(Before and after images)

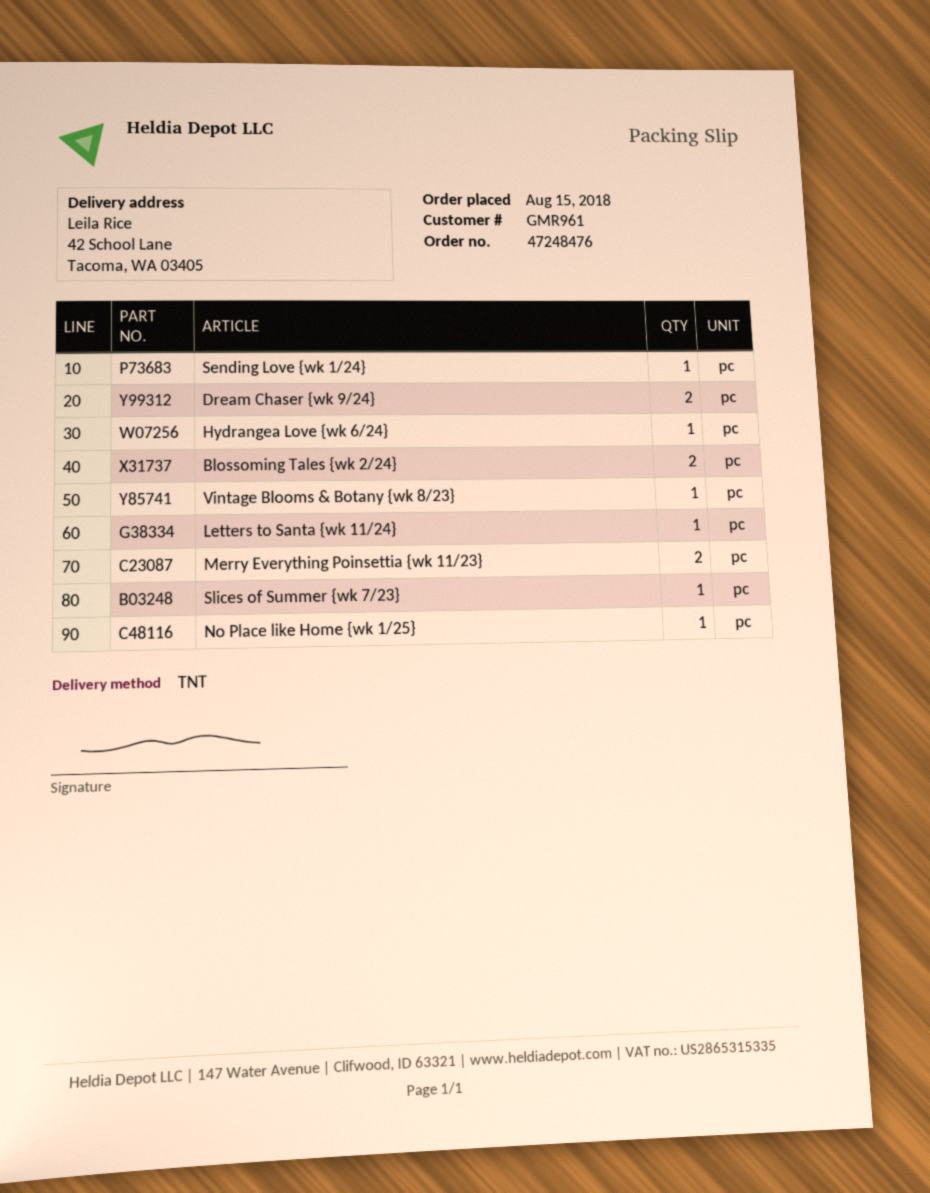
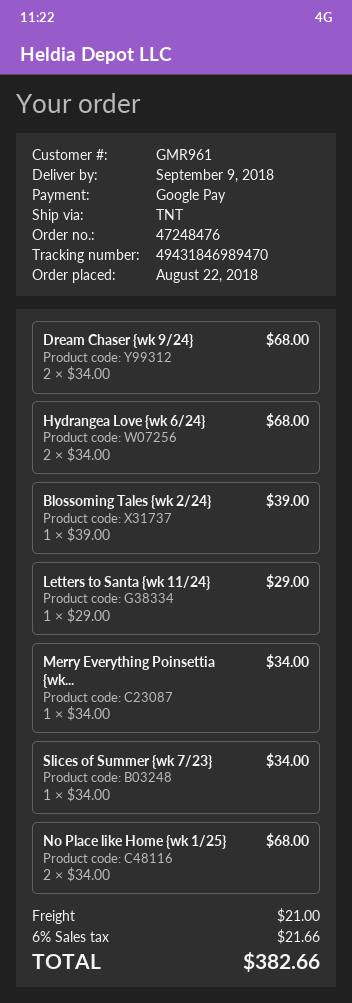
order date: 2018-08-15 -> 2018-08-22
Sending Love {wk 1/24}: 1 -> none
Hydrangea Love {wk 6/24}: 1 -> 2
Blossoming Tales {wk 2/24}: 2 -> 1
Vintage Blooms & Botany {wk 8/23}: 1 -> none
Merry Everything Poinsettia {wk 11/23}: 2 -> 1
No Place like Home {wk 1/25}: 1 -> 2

- **TASK GOAL**
Whenever a line of the entries contains "Love", it counts toward the total; state that total alone.

- **ANSWER FOR THIS EXERCISE**
2